By Eliott C. McLaughlin
Charisse Coleman has no real compassion for the man who walked into the Thrifty Liquor Store in Shreveport, Louisiana, in 1995 and put three bullets in her brother, Russell.
But she doesn't want Bobby Lee Hampton -- one of more than seven dozen killers on Louisiana's death row -- executed, either.
"My opposition to the death penalty has nothing to do with Bobby Lee Hampton," Coleman said. "He's a bad dude. He's never going to be a good dude. If I got a call that said Bobby Lee Hampton dropped dead in his cell last night, I don't think it would create a ripple in my pond."

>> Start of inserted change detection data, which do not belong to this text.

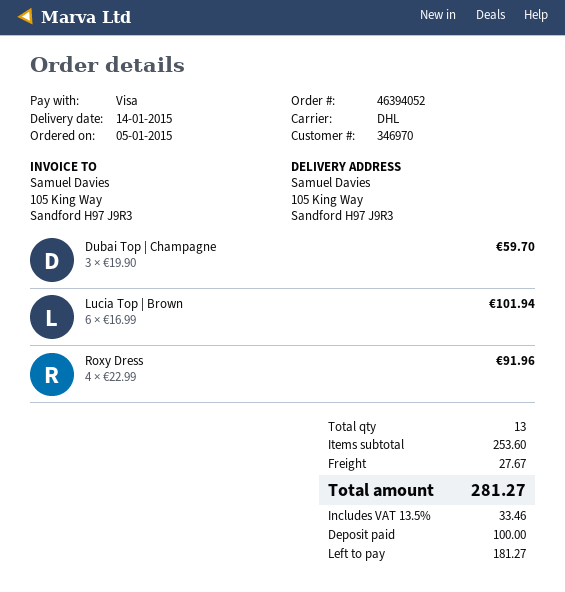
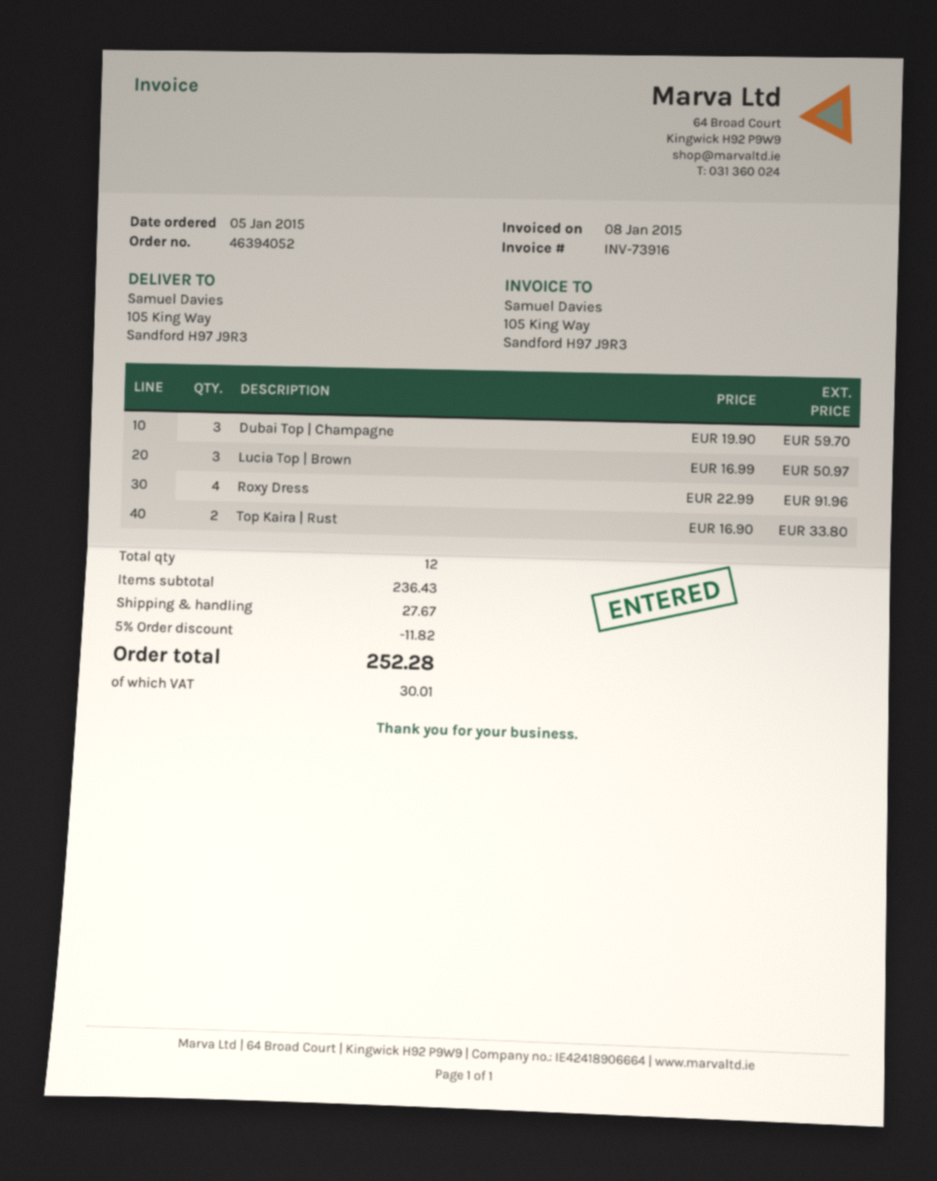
Lucia Top | Brown: 6 x 16.99 = 101.94 -> 3 x 16.99 = 50.97
Top Kaira | Rust: none -> 2 x 16.90 = 33.80
total quantity: 13 -> 12
subtotal: 253.60 -> 236.43
discount: none -> 5% = 11.82
tax: 33.46 -> 30.01
total: 281.27 -> 252.28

She added, though, "I will be goddamned if I will let Bobby Lee Hampton make me a victim, too, by taking me down that road of bitterness and revenge."
Coleman, 50, is among the most unlikely opponents of the death penalty, people who lost loved ones to unspeakable violence yet believe executing the killer will do nothing for family members or society.
Their stance is backed by groups like Murder Victims' Families for Reconciliation and Murder Victims' Families for Human Rights, and their reasons aren't as religious or political as one might think. Some feel so strongly they've spoken against the death penalty even when it wasn't an option in their loved one's case.
There's no denying most Americans are pro-death penalty. They have been since 1967, according to Gallup, which regularly conducts polls asking whether Americans are for or against capital punishment in murder cases. Support reached as high as 80% in 1994 and declined to 61% in a poll this month -- the lowest since 1972, the year the Supreme Court temporarily halted executions.
Add a little nuance, though, and sentiments shift. When asked to choose between the death penalty and life in prison, 50% of respondents in a recent CNN/ORC International Poll said they favored a life sentence, compared to 48% who preferred the death penalty.
Two executions, two views
Perhaps the split in opinion was most evident on September 21, when two executions were met with vastly different reactions.
Thousands of people -- including entertainers, dignitaries, Amnesty International and the pope -- denounced the execution of Troy Davis. Some said they believed Davis was innocent in the slaying of a Georgia police officer. Others said there was too much doubt to execute him. (The officer's family, like the relatives of many victims, had no qualms about seeing the person convicted of their loved one's murder put to death.)
Meanwhile in Texas, the lethal injection of Lawrence Brewer, who took part in the racially charged dragging death of James Byrd Jr., barely elicited a whisper.
Byrd's son, Ross, voiced the loudest protest, saying, "You can't fight murder with murder," but to no avail.